Under the influence of cytokines, these cells form contractile membranes leading to recurrent retinal detachment. Much research is being conducted on the specific cytokines and cells involved in this complex pathophysiological process, and it is hoped that additional therapeutic and preventative options will be available in the future.
I. Introduction
Proliferative vitreoretinopathy (PVR) refers to the proliferation of retinal pigment epithelial cells, hyalocytes, and glial cells at the vitreous and on the retinal surface in rhegmatogenous retinal detachment (RRD). Seen in 5–10 % of all cases of RRD [1] and found in 75 % of all recurrent retinal detachment cases [2], PVR is the most common reason for failure of retinal reattachment surgery. PVR results from the dispersion, migration, and proliferation of cells into the vitreous as well as the outer and inner surface of the retina. The cell types involved in the process of PVR formation include retinal pigment epithelial (RPE) cells, fibroblasts, macrophages, hyalocytes, and glial cells [3]. Cytokines such as fibronectin and platelet-derived growth factor (PDGF) have also been implicated in the process of PVR formation [4]. These cells and cytokines lead to membrane formation and contraction of the vitreous and retina resulting in recurrent retinal detachment [4].

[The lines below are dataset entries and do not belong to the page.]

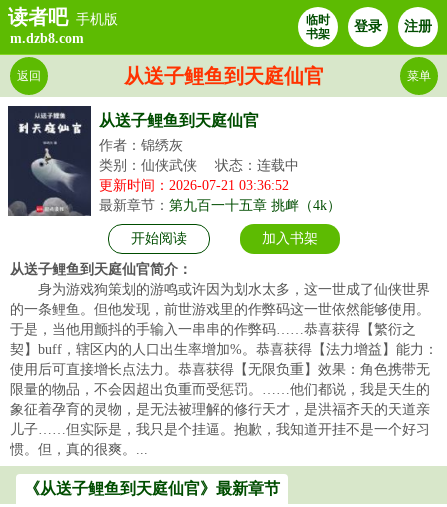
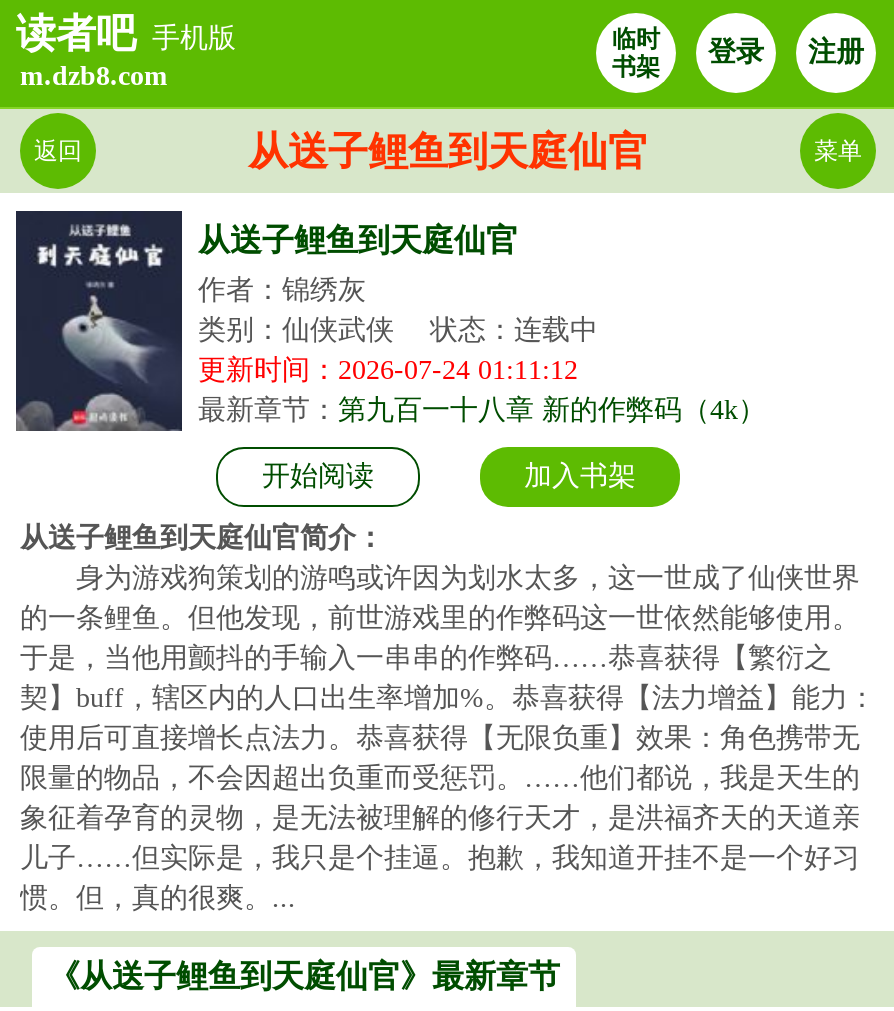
- 更新时间：2026-07-21 03:36:52
- 最新章节：第九百一十五章 挑衅（4k）
+ 更新时间：2026-07-24 01:11:12
+ 最新章节：第九百一十八章 新的作弊码（4k）
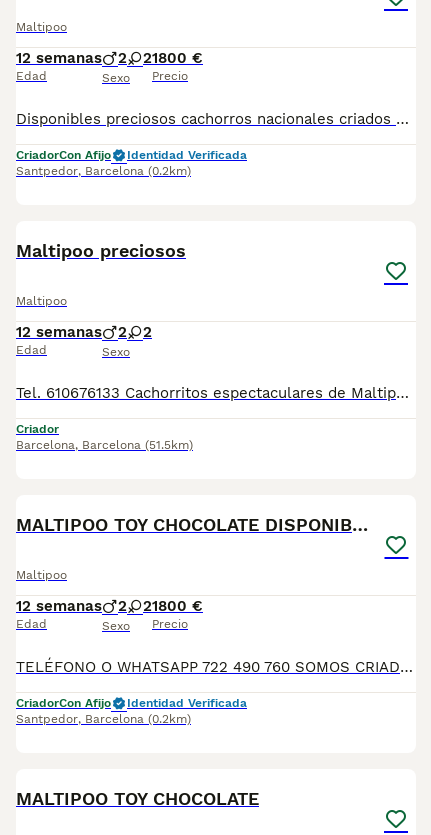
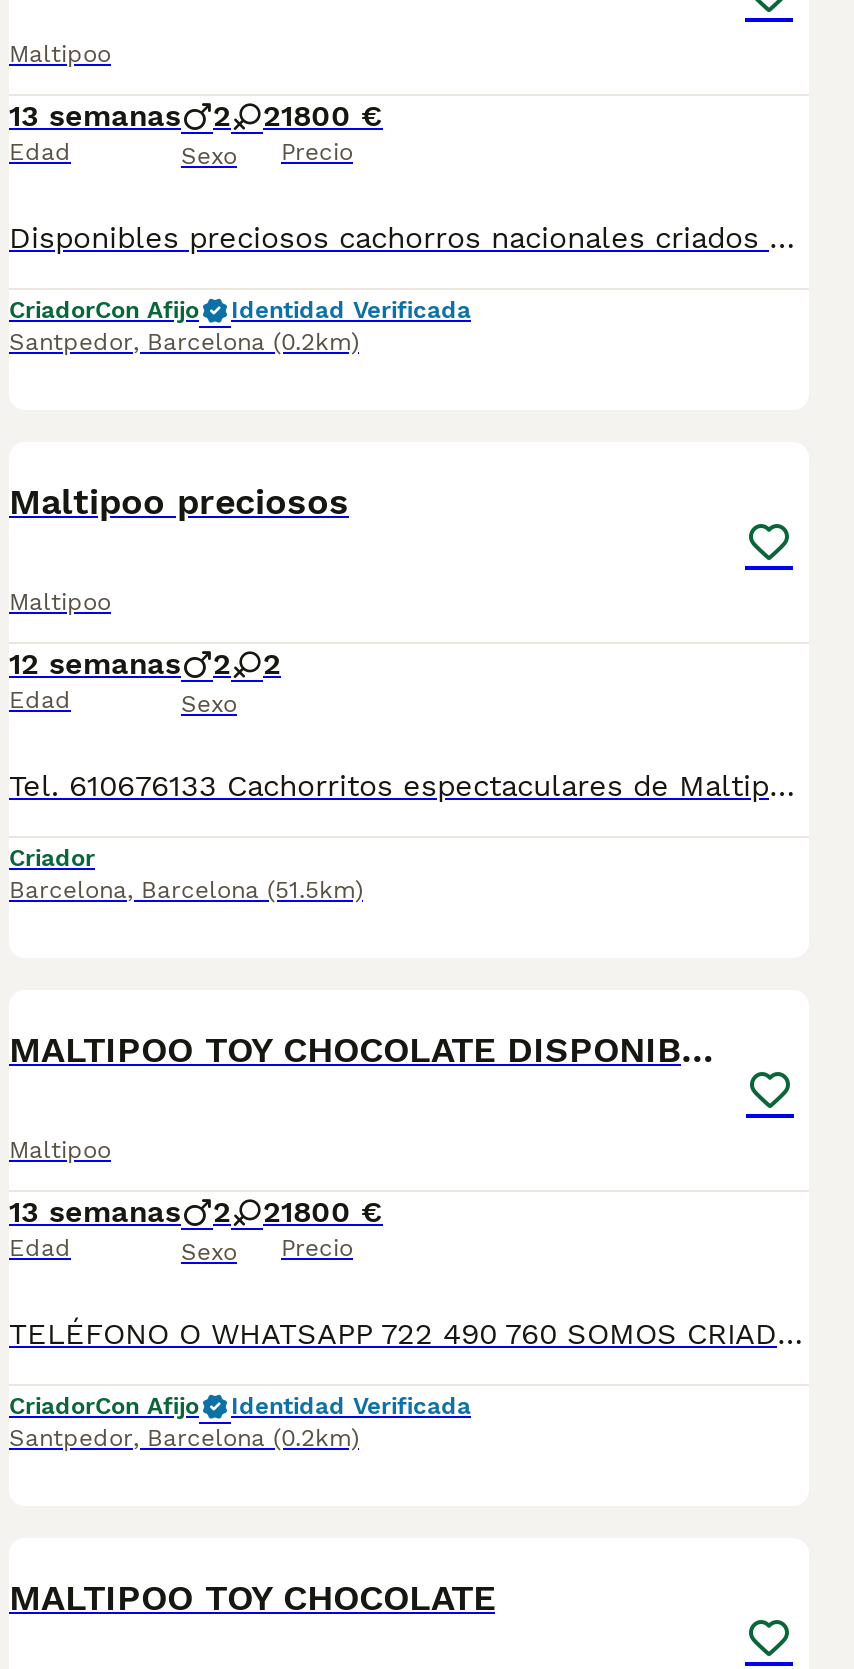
- 12 semanas 2 2 1800 €
+ 13 semanas 2 2 1800 €

- 12 semanas 2 2 1800 €
+ 13 semanas 2 2 1800 €
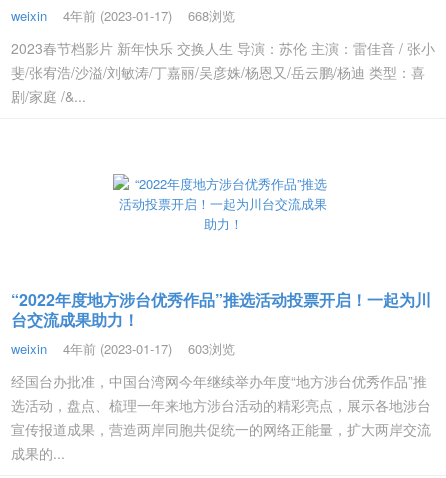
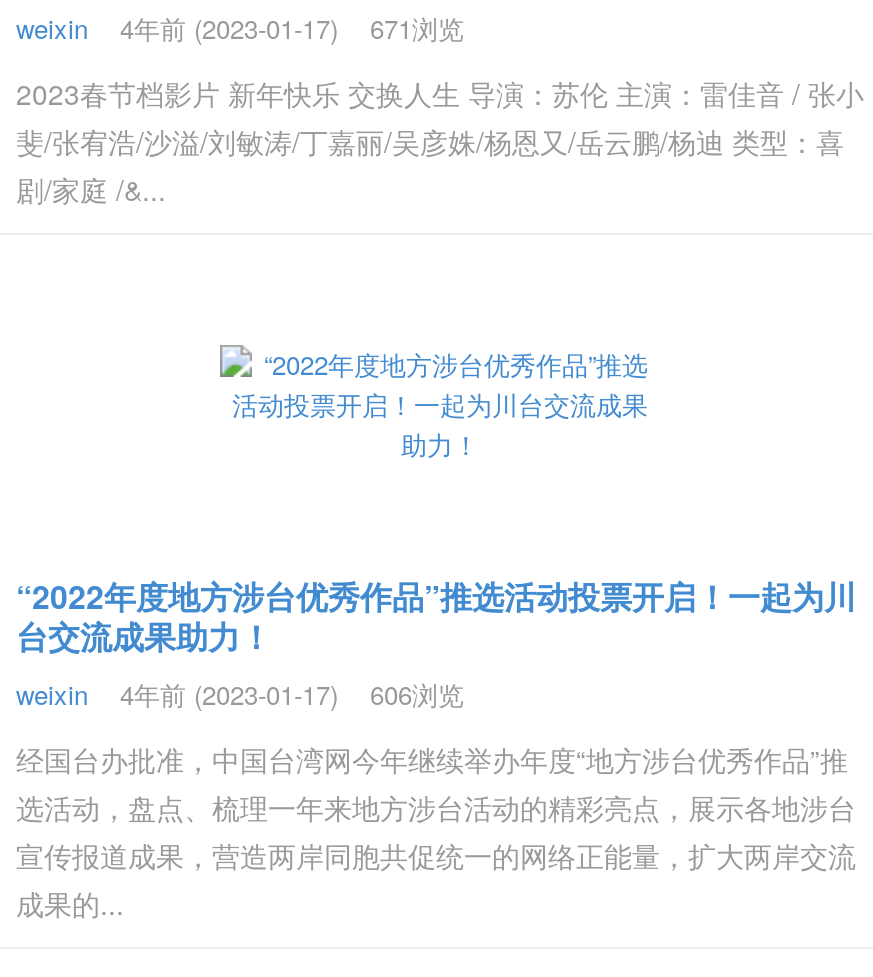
- weixin 4年前 (2023-01-17) 668浏览
+ weixin 4年前 (2023-01-17) 671浏览

- weixin 4年前 (2023-01-17) 603浏览
+ weixin 4年前 (2023-01-17) 606浏览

II. Clinical Features of PVR
A. Risk Factors of PVR
Multiple factors have been identified that increase the risk of developing PVR. Increased risk has been observed in patients with large retinal tears, multiple retinal tears, longer duration of retinal detachment, and high levels of vitreous protein such as occurs in vitreous hemorrhage and intraocular inflammation [5]. Presence of preoperative PVR, aphakia, and ocular trauma have also been associated with increased risk of PVR [5].
A model known as the PVR score has been used by many to determine the risk of developing PVR, where PVR score = 2.88 × (grade C PVR) + 1.85 × (grade B PVR) + 2.92 × (aphakia) + 1.77 × (anterior uveitis) + 1.23 × (quadrants of detachment) + 0.83 × (vitreous hemorrhage) + 23 × (previous cryotherapy) [6] with one added to the total score if retinal fibrosis is present. A patient is considered high risk if the score is greater than 6.33 [7].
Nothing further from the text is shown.